Попробовала, и вдруг репка-брюква, эта обыкновенная репка-брюква растаяла во рту и оказалась в самом деле слаще и нежнее зеленоватой дыни и твердоватой груши. Она была удивительной, нежной и куда более дынной, чем сама дыня.

Это и был вкус земли чистейшей, никем никогда не удобряемой, никем никогда не порченной, никем никогда не политой ничем другим, кроме навоза, да дождями, простыми чистыми дождями, простым и чистым навозом. Навоз тоже бывает прекрасен.
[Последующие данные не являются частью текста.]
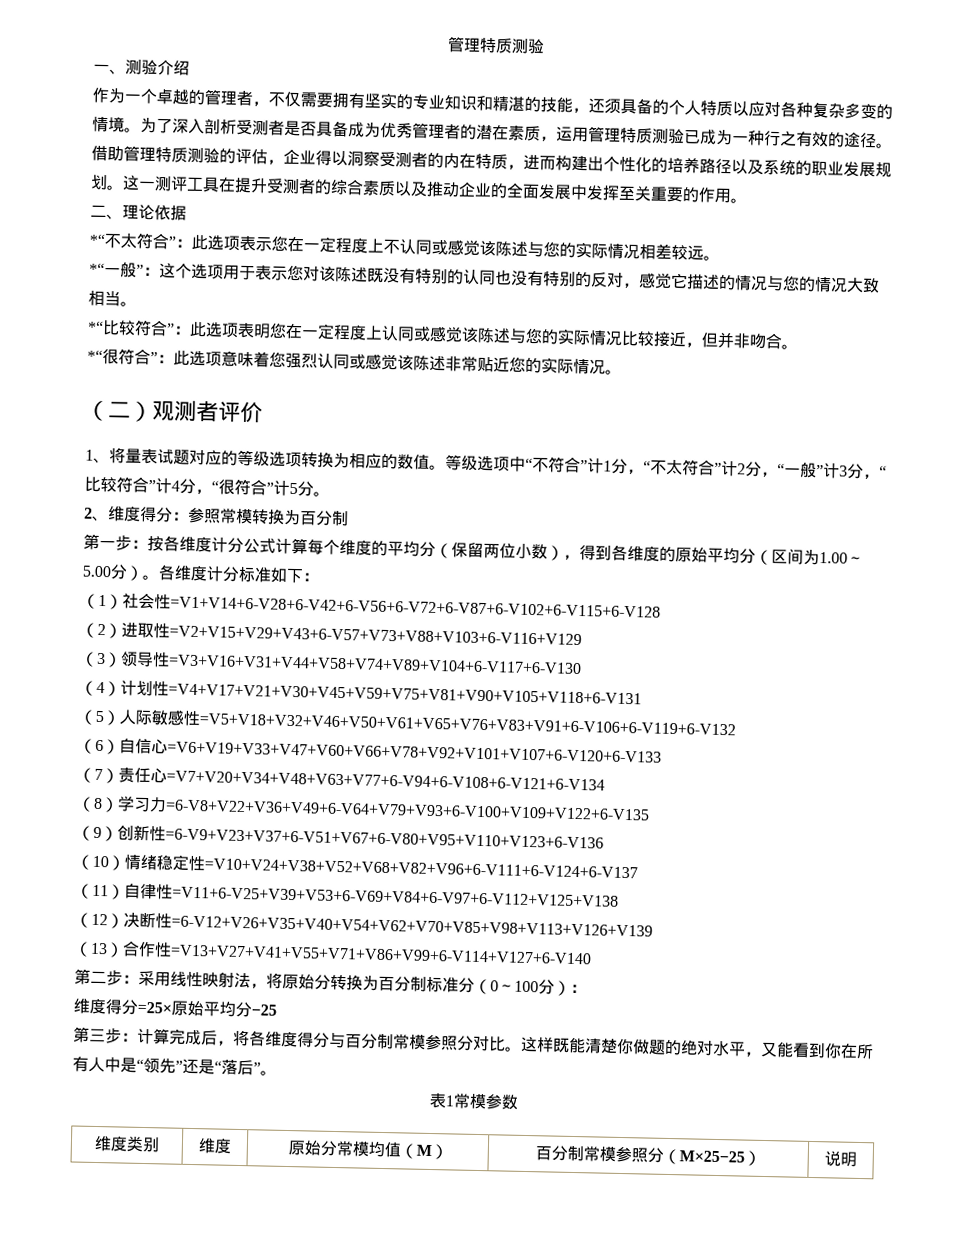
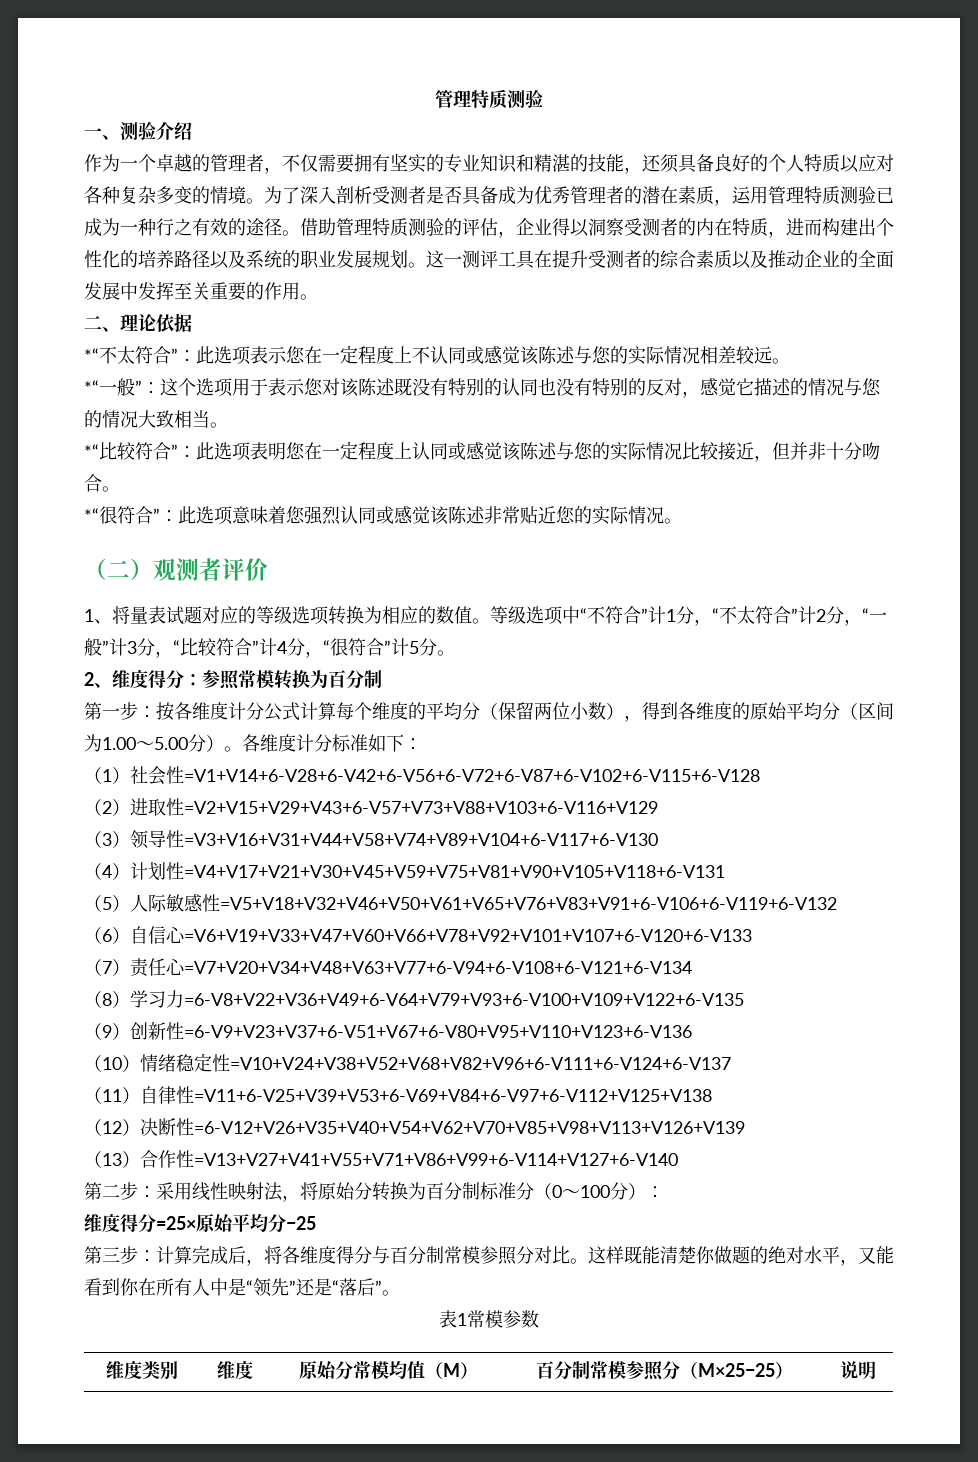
- 作为一个卓越的管理者，不仅需要拥有坚实的专业知识和精湛的技能，还须具备的个人特质以应对各种复杂多变的情境。
+ 作为一个卓越的管理者，不仅需要拥有坚实的专业知识和精湛的技能，还须具备良好的个人特质以应对各种复杂多变的情境。
- *“比较符合”：此选项表明您在一定程度上认同或感觉该陈述与您的实际情况比较接近，但并非吻合。
+ *“比较符合”：此选项表明您在一定程度上认同或感觉该陈述与您的实际情况比较接近，但并非十分吻合。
Дар земли обетованной, цельной, прекрасной, дар земли простой, простодушной и бесхитростной, такой, которая вся пропахла клевером и ромашкой, в которой только и есть, что все от бога, от самой себя и себе подобных. Ретроградство? Земля… Одно из первых слов, одно из тех слов, что невозможно разъять и постичь, понять, откуда они - вода, земля и небо, солнце и луна. Все прекрасно на свете, всякая цивилизация, все возможные чудеса разума человеческого, только никто не хочет есть искусственную икру и прочее, все хотят натуральную чистоту воды, простую селедку предпочтут искусственной икре.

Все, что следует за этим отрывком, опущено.